Throughout the records below, find the lines with the string "papier" and give how many there are, nothing else.
-- PROVIDED INFORMATION follows --
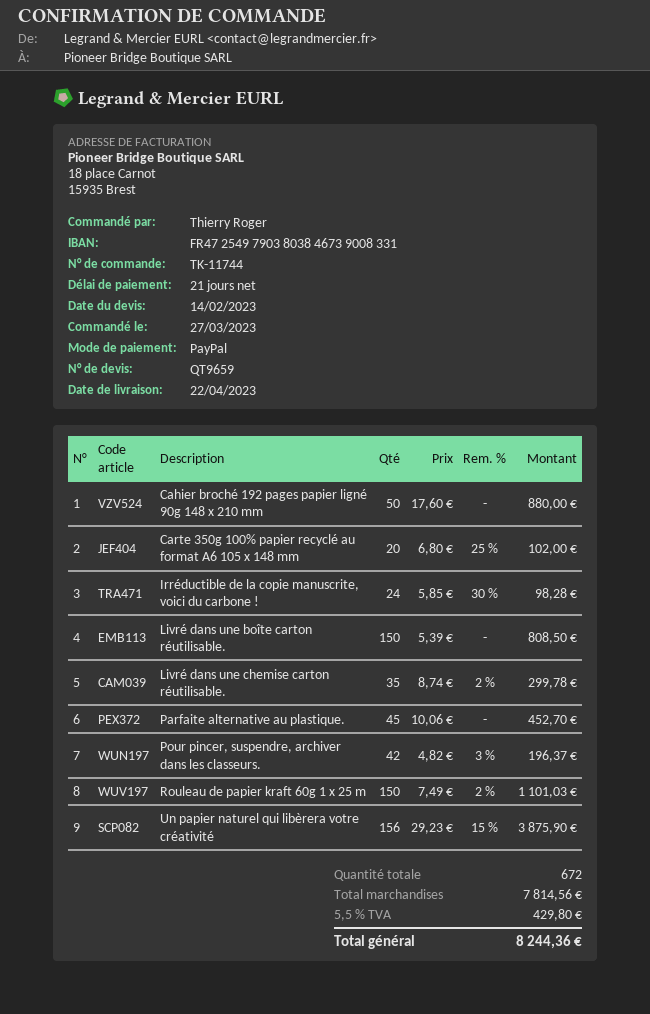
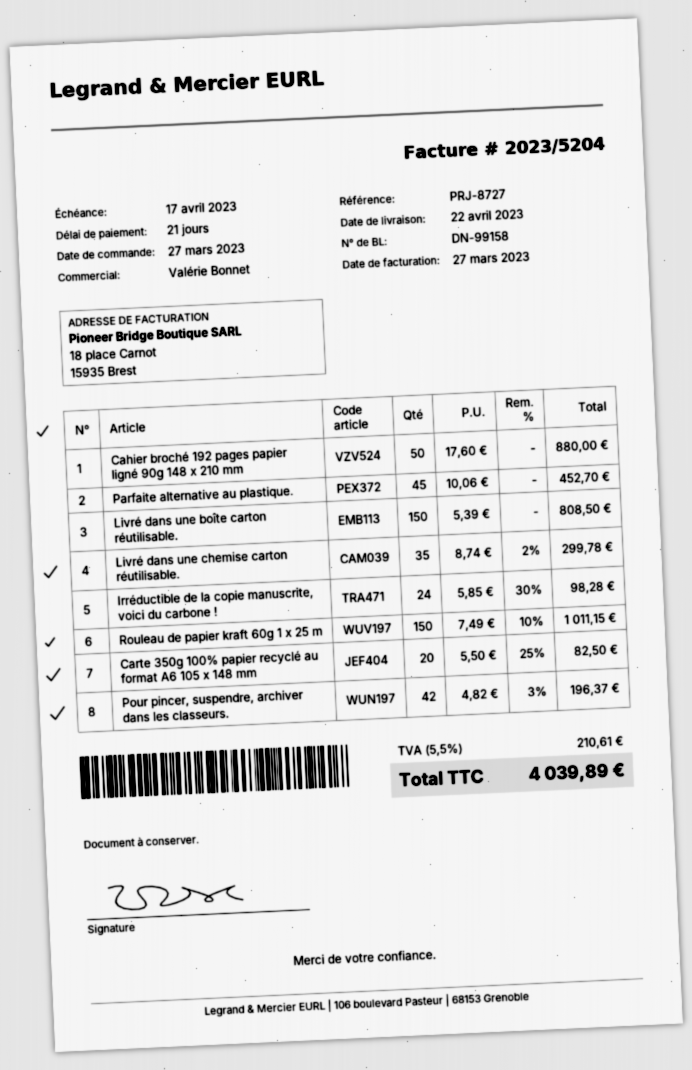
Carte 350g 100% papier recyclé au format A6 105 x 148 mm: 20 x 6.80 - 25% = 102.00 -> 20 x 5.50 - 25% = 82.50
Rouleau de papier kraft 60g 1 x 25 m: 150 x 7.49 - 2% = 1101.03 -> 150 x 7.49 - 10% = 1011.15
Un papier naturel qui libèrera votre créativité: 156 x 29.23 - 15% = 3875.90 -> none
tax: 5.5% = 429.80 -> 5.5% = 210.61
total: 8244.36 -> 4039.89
-- PROVIDED INFORMATION concluded --
TASK ANSWER |
3